_The problem:_ Quote the entries in full, character for character, without their images.

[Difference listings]

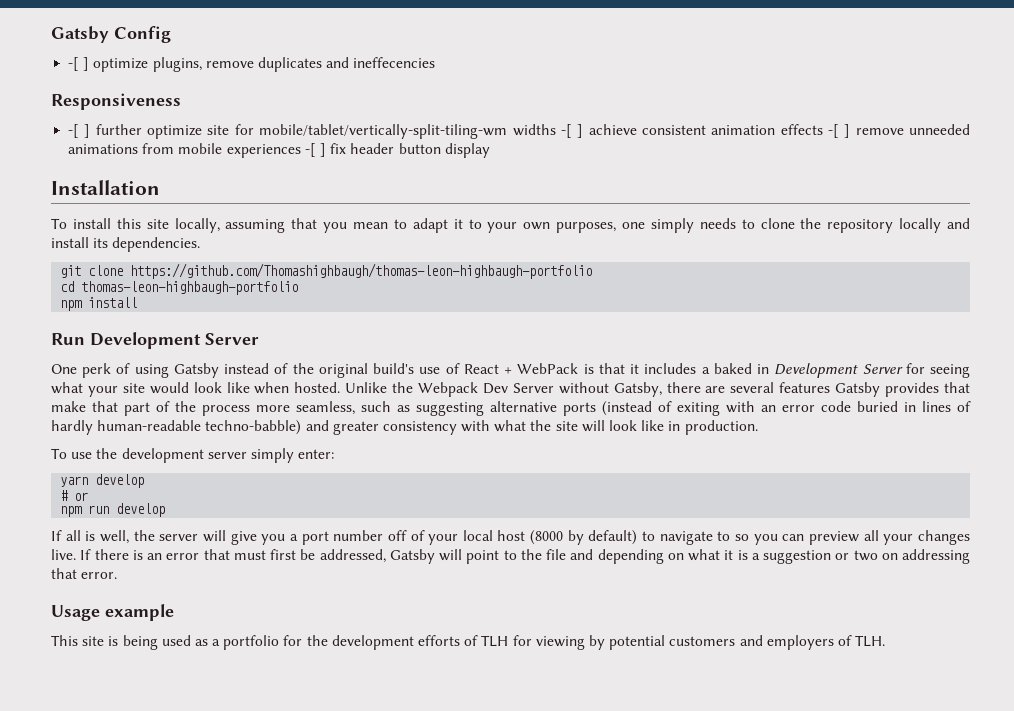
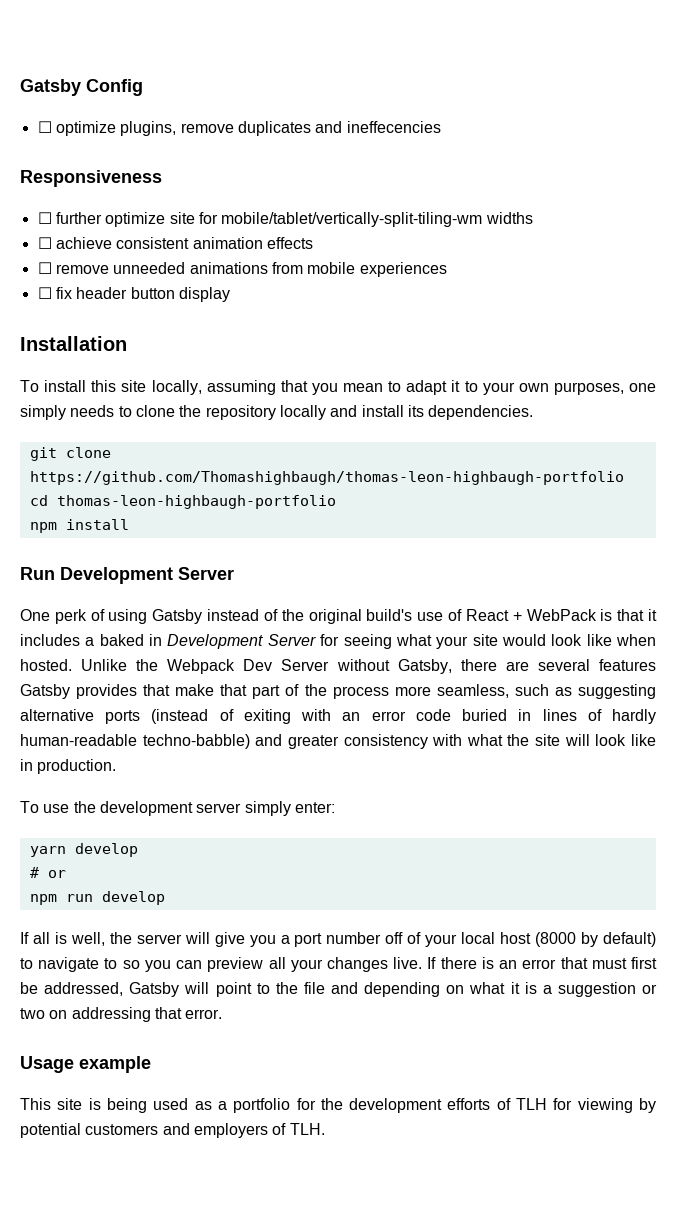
[68,57,90,71] -[ ] -> [37,121,52,133] ☐
[68,124,91,138] -[ ] -> [37,212,52,224] ☐
[560,124,584,138] -[ ] -> [37,237,52,249] // ☐
[827,124,851,138] -[ ] -> [37,262,52,274] // ☐
[304,143,326,157] -[ ] -> [37,287,52,299] // ☐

_Result of the task:_
[68,57,90,71] -[ ] -> [37,121,52,133] ☐
[68,124,91,138] -[ ] -> [37,212,52,224] ☐
[560,124,584,138] -[ ] -> [37,237,52,249] // ☐
[827,124,851,138] -[ ] -> [37,262,52,274] // ☐
[304,143,326,157] -[ ] -> [37,287,52,299] // ☐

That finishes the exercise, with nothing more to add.